92% of all newly sold cars in Brazil use ethanol as fuel, which is produced from sugar cane.
Brazil is the world's second-largest producer of ethanol fuel. Brazil and the United States have led the industrial production of ethanol fuel for several years, together accounting for 85 percent of the world's production in 2017. Brazil produced 26.72 billion liters (7.06 billion U.S. liquid gallons), representing 26.1 percent of the world's total ethanol used as fuel in 2017.
Between 2006-2008, Brazil was considered to have the world's first "sustainable" biofuels economy and the biofuel industry leader, a policy model for other countries; and its sugarcane ethanol "the most successful alternative fuel to date." However, some authors consider that the successful Brazilian ethanol model is sustainable only in Brazil due to its advanced agri-industrial technology and its enormous amount of arable land available; while according to other authors it is a solution only for some countries in the tropical zone of Latin America, the Caribbean, and Africa. In recent years, however, later-generation biofuels have sprung up which don't use food crops that are explicitly grown for fuel production.

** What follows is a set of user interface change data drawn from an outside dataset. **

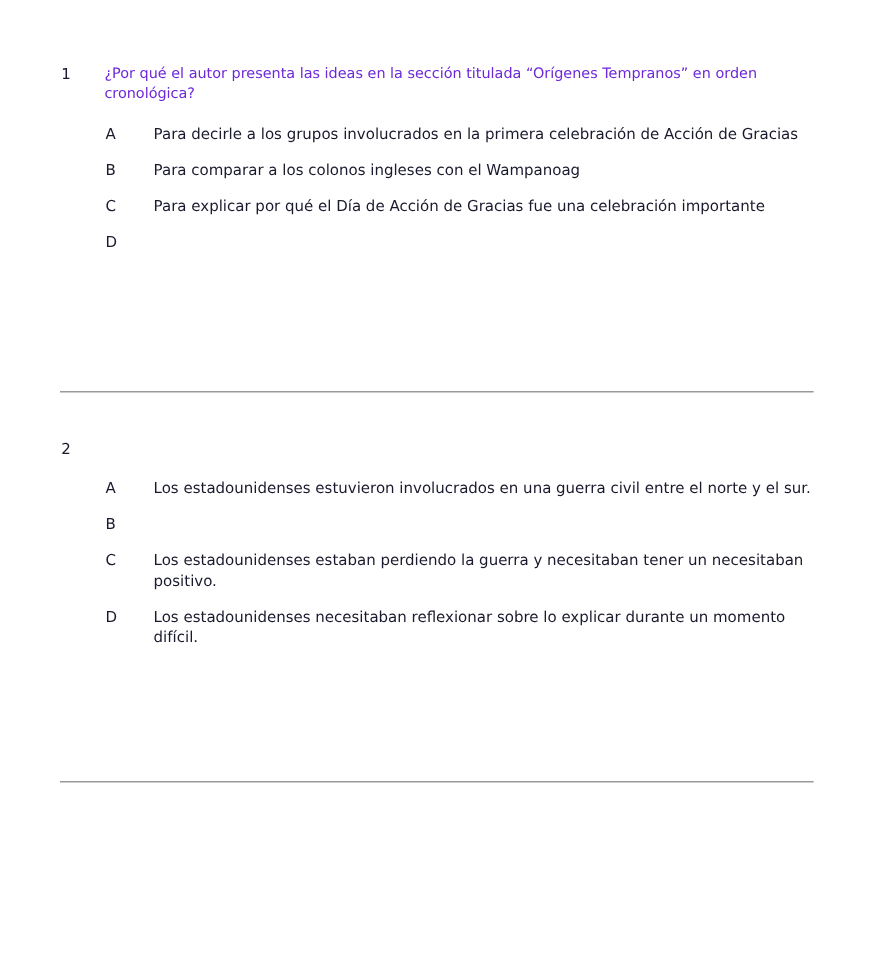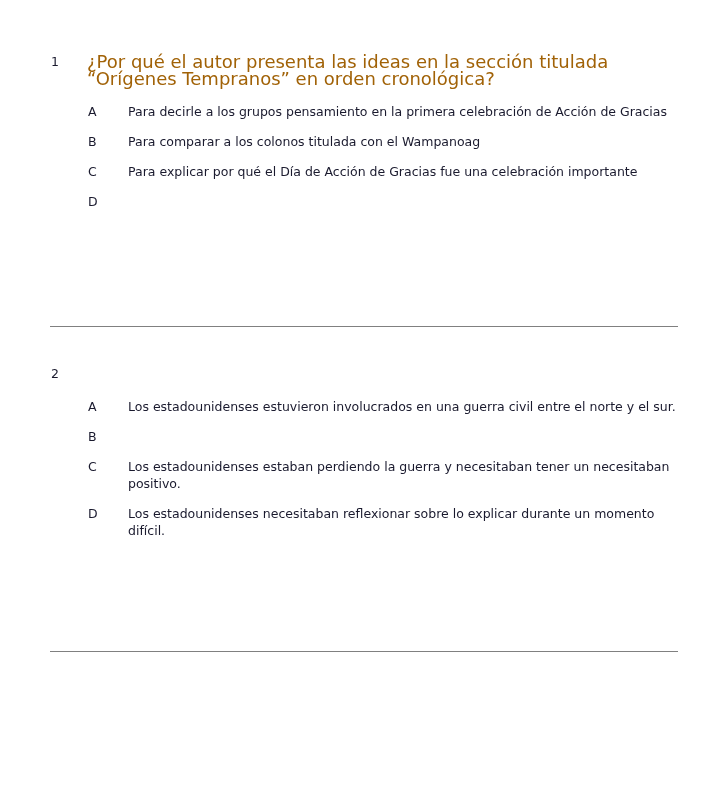--- a/index.html
+++ b/index.html
@@ -38,23 +38,23 @@
   .q-number {
     width: 36px;
     flex: 0 0 36px;
     font-size: 12.5px;
     line-height: 17px;
     color: #1a1a2e;
   }
   .q-text {
     flex: 1 1 auto;
     max-width: 590px;
-    font-size: 18px;
+    font-size: 12px;
     line-height: 17px;
-    color: #a16207;
+    color: #6d28d9;
   }
 
   
   .choices {
     margin-top: 16px;
     padding-left: 88px;
   }
   .choice-row {
     display: flex;
     align-items: flex-start;
@@ -97,26 +97,26 @@
 
     <div class="stem-row">
       <div class="q-number">1</div>
       <div class="q-text">¿Por qué el autor presenta las ideas en la sección titulada “Orígenes Tempranos” en orden cronológica?</div>
     </div>
 
     <div class="choices">
 
       <div class="choice-row">
         <div class="choice-letter">A</div>
-        <div class="choice-text">Para decirle a los grupos pensamiento en la primera celebración de Acción de Gracias</div>
+        <div class="choice-text">Para decirle a los grupos involucrados en la primera celebración de Acción de Gracias</div>
       </div>
 
       <div class="choice-row">
         <div class="choice-letter">B</div>
-        <div class="choice-text">Para comparar a los colonos titulada con el Wampanoag</div>
+        <div class="choice-text">Para comparar a los colonos ingleses con el Wampanoag</div>
       </div>
 
       <div class="choice-row">
         <div class="choice-letter">C</div>
         <div class="choice-text">Para explicar por qué el Día de Acción de Gracias fue una celebración importante</div>
       </div>
 
       <div class="choice-row">
         <div class="choice-letter">D</div>
       </div>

Brazil's 40-year-old ethanol fuel program is based on the most efficient agricultural technology for sugarcane cultivation in the world, uses modern equipment and cheap sugar cane as feedstock, the residual cane-waste (bagasse) is used to produce heat and power, which results in a very competitive price and also in a high energy balance (output energy/input energy), which varies from 8.3 for average conditions to 10.2 for best practice production. In 2010, the U.S. EPA designated Brazilian sugarcane ethanol as an advanced biofuel due to its 61% reduction of total life cycle greenhouse gas emissions, including direct indirect land-use change emissions.